BANGKALAN, BUSER NASIONAL – Menjelang peringatan Hari Bhayangkara ke-80, jajaran Polres Bangkalan menunjukkan komitmen tegasnya dalam menjaga keamanan dan ketertiban masyarakat (Kamtibmas). Melalui serangkaian operasi terpadu, aparat kepolisian berhasil mengungkap 16 kasus tindak pidana pencurian dengan pemberatan (curat) dan pencurian kendaraan bermotor (curanmor) sepanjang periode Mei hingga Juni 2026.
Dalam konferensi pers yang digelar di Mapolres Bangkalan, Selasa (30/06), Kapolres Bangkalan, AKBP Wibowo, mengungkapkan bahwa pihaknya telah berhasil mengamankan 20 orang tersangka yang terlibat dalam aksi kejahatan tersebut.
”Dari seluruh perkara yang berhasil diungkap, terdapat 11 kasus pencurian dengan pemberatan (curat) dengan 15 tersangka, serta lima kasus pencurian kendaraan bermotor (curanmor) dengan lima tersangka,” ujar AKBP Wibowo di hadapan awak media.
Lebih lanjut, AKBP Wibowo merinci bahwa pengungkapan kasus ini mencakup berbagai wilayah hukum di Kabupaten Bangkalan. Beberapa kasus yang sempat meresahkan warga, seperti pencurian hewan ternak di Kecamatan Kwanyar dan pembobolan kotak amal di Kecamatan Burneh, berhasil diselesaikan oleh petugas.
Sementara itu, untuk kasus curanmor, kepolisian mengamankan sejumlah barang bukti sepeda motor dari berbagai merek seperti Honda Vario, Honda Supra, Honda Beat, dan Honda Scoopy yang tersebar di wilayah Kecamatan Tragah, Kota Bangkalan, Blega, Labang, hingga Tanah Merah.
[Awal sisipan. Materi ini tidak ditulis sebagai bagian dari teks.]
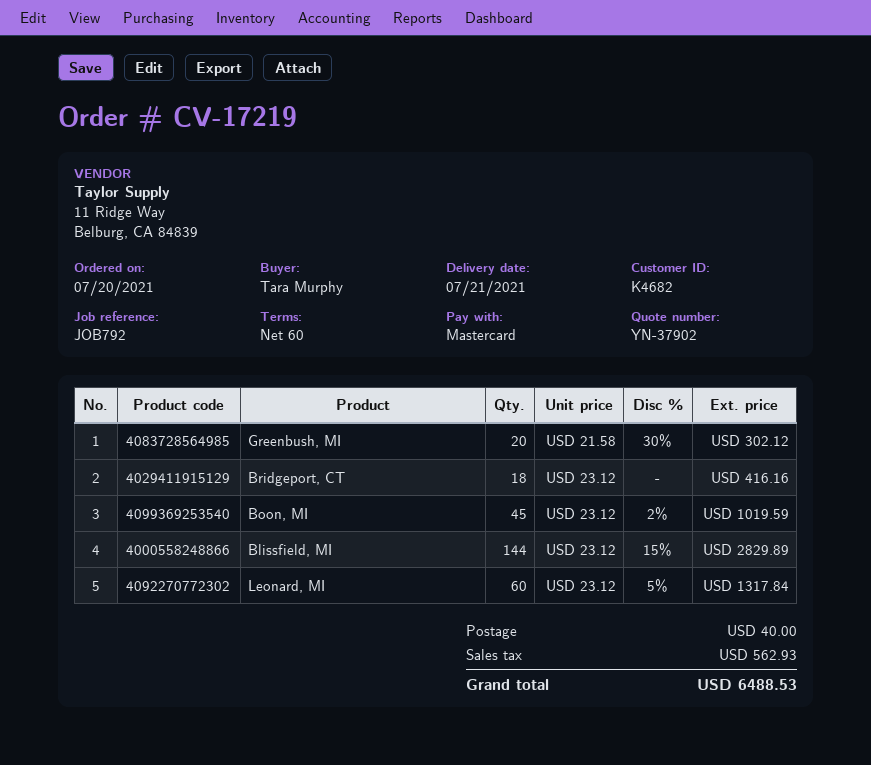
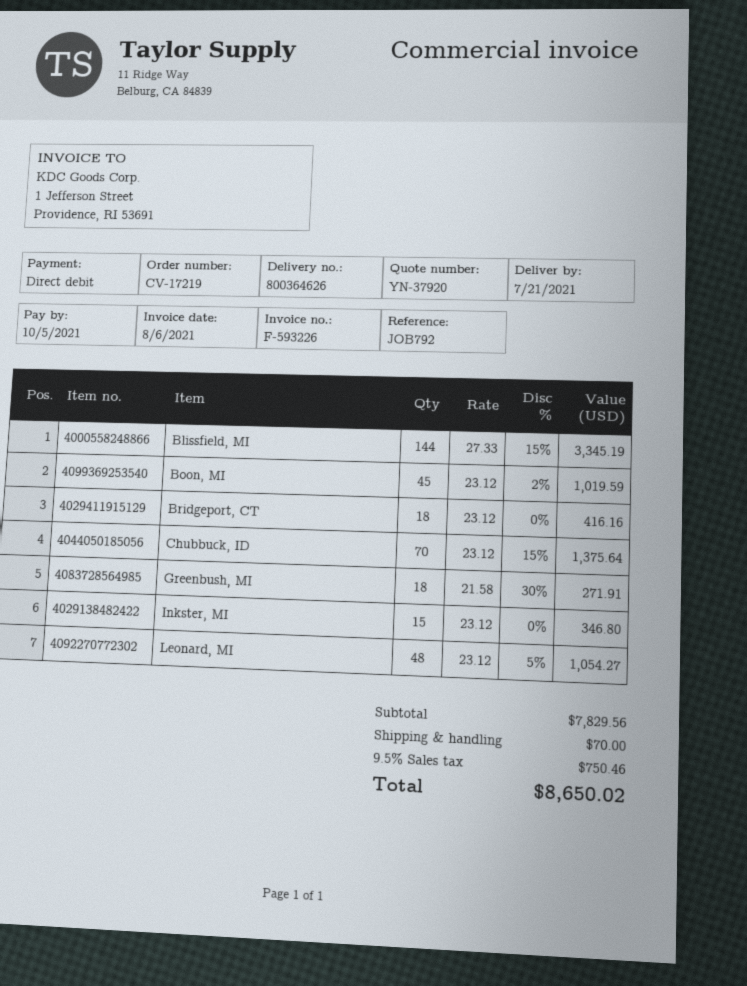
quote number: YN-37902 -> YN-37920
payment method: Mastercard -> direct debit
Greenbush, MI: 20 x 21.58 - 30% = 302.12 -> 18 x 21.58 - 30% = 271.91
Blissfield, MI: 144 x 23.12 - 15% = 2829.89 -> 144 x 27.33 - 15% = 3345.19
Leonard, MI: 60 x 23.12 - 5% = 1317.84 -> 48 x 23.12 - 5% = 1054.27
Chubbuck, ID: none -> 70 x 23.12 - 15% = 1375.64
Inkster, MI: none -> 15 x 23.12 = 346.80
shipping: 40.00 -> 70.00
tax: 562.93 -> 750.46
total: 6488.53 -> 8650.02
AKBP Wibowo menegaskan bahwa langkah tegas ini merupakan bentuk komitmen Polri dalam memberikan rasa aman kepada masyarakat.
”Kasus-kasus ini menjadi perhatian masyarakat karena meresahkan dan mengganggu rasa aman. Kami berkomitmen terus menciptakan situasi yang aman dan kondusif di Kabupaten Bangkalan,” tegasnya.
Hingga saat ini, sebagian berkas perkara telah dinyatakan lengkap (P21) dan dilimpahkan ke pihak Kejaksaan, sementara sisanya masih dalam proses penyidikan intensif oleh Satreskrim Polres Bangkalan. Polres Bangkalan pun mengimbau kepada seluruh lapisan masyarakat agar tetap waspada dan proaktif melaporkan setiap potensi tindak kriminalitas di lingkungan sekitar kepada pihak berwajib.